Я уже видел, подходя к нашему столу, что Серёжка и Надежда всё танцуют, танцуют, обнявшись и почти прижавшись друг к другу, и мне бы следовало, конечно, по-отцовски радоваться за них, а вот не получалось. И потому меня всё раздражало. Даже эта пусть дурацкая, но вполне ведь невинная песня. Ну да, кафешантанная поп-культура даже изысканный стих, памятный мне ещё по молодым годам – только вот не вспомнить, кто его написал, – ухитрилась превратить в шлягер. Но что уж тут ужасного? Однако мизантропия хлынула так, точно её долго копили в водохранилище и вот пустили наконец крутить турбины души: чем тебе скалы-то помешали, бездельник? Миллионы лет формировались. Красивые, наверное, были. Неповторимые. А сколько в них живности всякой обитало! Но приходит утончённый эрудит, который сам про себя уверен, что и мухи не обидит, а жаждет одной лишь красоты, и между делом – тюк! Тюк! Дурацкое дело нехитрое, ломать не строить. А осёл, бедняга, отдувайся.

И конца-краю этому не видно. Слишком многим звуки тюканья кажутся самой изысканной музыкой и самой умной речью. А скалы-то, они хоть и скалы, стало быть, вроде и крепкие, но ведь – слоистые…

Умники ломают, сами не ведая зачем.
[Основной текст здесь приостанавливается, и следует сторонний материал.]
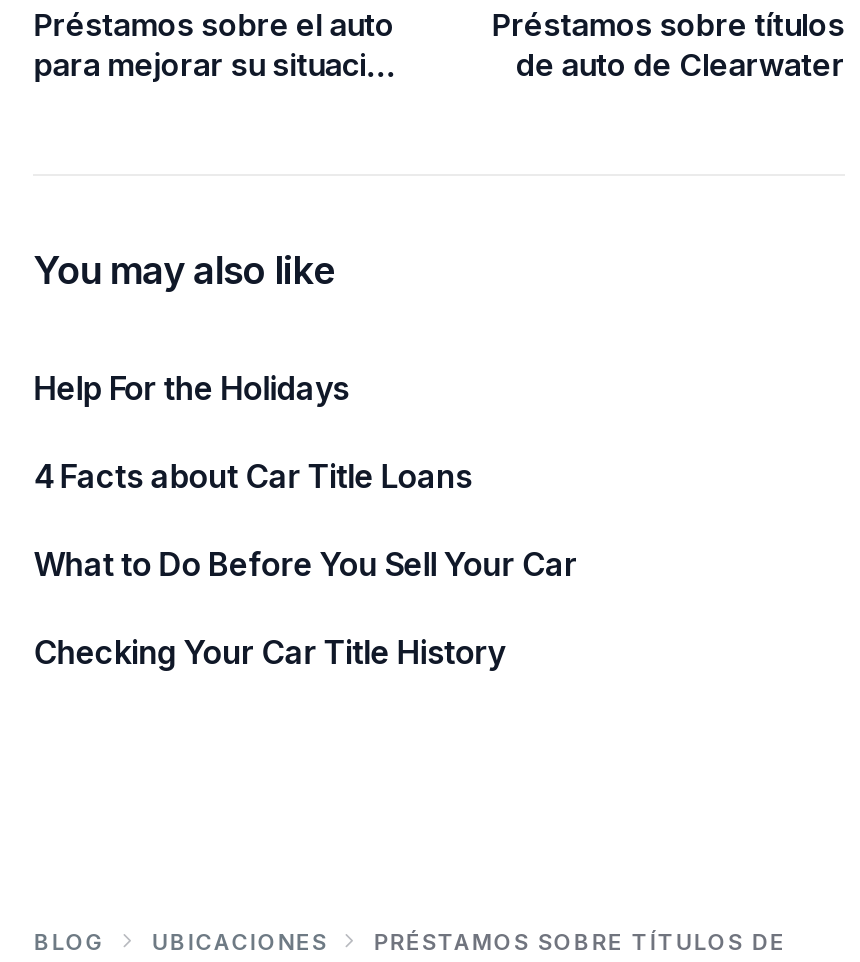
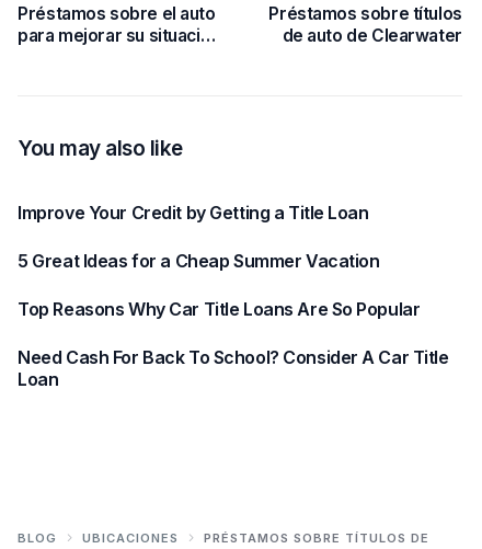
[33,369,349,409] Help For the Holidays -> [18,202,369,224] Improve Your Credit by Getting a Title Loan
[33,457,472,497] 4 Facts about Car Title Loans -> [18,250,380,272] 5 Great Ideas for a Cheap Summer Vacation
[33,545,577,585] What to Do Before You Sell Your Car -> [18,298,420,320] Top Reasons Why Car Title Loans Are So Popular
[33,633,505,673] Checking Your Car Title History -> [18,347,449,391] Need Cash For Back To School? Consider A Car Title | Loan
Для самовыражения и самоуважения. Чтобы оставить след в мироздании. Для красного словца. Чтобы заметили другие такие же умники. Потому что мысль так пошла. От глубинной неуверенности в себе: ведь любого строителя может постигнуть неудача, но разрушителю хотя бы частичный успех гарантирован. Из благородного стремления к совершенству: в храм не ходят, лба не крестят, но безупречного совершенства хотят уже теперь. Впрочем, порой и не очень из благородного: чтобы совершенство поместилось во дворе между коттеджем и гаражом…

А ослы разгребай за ними.

 

Я ударил заржавленным ломом

По слоистому камню на дне…

Е, е, е-е-е! Цоб-цобэ!

 

Во-во, подумал я.

Загляните в любую песочницу. Уже в три года дети делятся на тех, кто, высунув от сосредоточенного напряжения язык, печёт куличи, и тех, кто с хохотом их топчет. Из первых вырастают творцы, созидатели, строители и другая рабочая скотина. А из вторых… Из вторых много кто вырастает. Тут, наверное, могло бы поправить дело то, о чём мы так славно пофилософствовали давеча с сыном: осуждение со стороны окружающих. Поэтому, взрослея, эти вторые стараются собраться замкнутой кастой, наперебой одобряют и хвалят друг друга, а всех, кто их осуждает, что было сил полагают злобными, агрессивными недоумками.

 

Погоня-а-ая чужого осла!

Ай-яй-яй-я-я!

Хоп, хоп, хоп, хоп!

 

Именно что чужого, подумал я.

Песня кончилась.

Танцующие замерли, явно в нетерпеливом ожидании, когда грянет снова и можно будет снова. Только вот Надежда как-то затрепыхалась у Серёжки в руках. И тут запели арфы и флейты, а потом сладкий, как патока, тенор полил в зал тягучую сахарозу:

 

За фабричной заставой,

Где закаты в дыму,

Жил парнишка кудрявый,

Лет семнадцать ему…

 

Ударник со всей дури влупил по барабанам так, будто конный взвод галопом проскакал по деревянному мосту; истошно взвыли усиленные электричеством гитары, и смиренное сладкоголосье смёл бандитский хриплый баритон:

 

Когда я был мальчишкой

Носил я брюки клёш,

Соломенную шляпу,

В кармане финский нож…

 

И вновь в потрясённые уши потекли едва слышные после акустического удара райские арфы и ангельские голоса.

 

Перед девушкой верной

Был он тих и несмел.

Ей любви своей первой

Объяснить не умел.

И она не успела

Даже слово сказать –

За рабочее дело

Он ушёл воевать…

 

Опять взревел тяжёлый металл.

 

Я мать свою зарезал,

Отца свово прибил,

Сестрёнку-гимназистку

В колодце утопил!

 

Как кастраты из папской капеллы, хрустально зазвенели бесплотные ангелы:

 

«…Умираю, но скоро

Наше солнце взойдёт»…

Шёл парнишке в ту пору

Восемнадцатый год…

 

И снова хрипло отыгрались потные волосатые бесы:

 

Сижу я за решёткой

И думаю о том,

Как дядю-часового

Пристукнуть кирпичом!

 

Коллаж был элементарен, на том и строился эффект – и всё же что-то угадывалось в нём не простое, но глубинное, даже общечеловеческое: вечная потуга опошлить идеал реальностью, желанное – сущим, мечту – явью. Если поверять одно другим, сравнивать их по убедительности, идеал всегда окажется в дураках. Беспроигрышная позиция, наверняка за умного сойдёшь, за честного, не желающего жить в розовых очках. Ломай себе слоистые скалы…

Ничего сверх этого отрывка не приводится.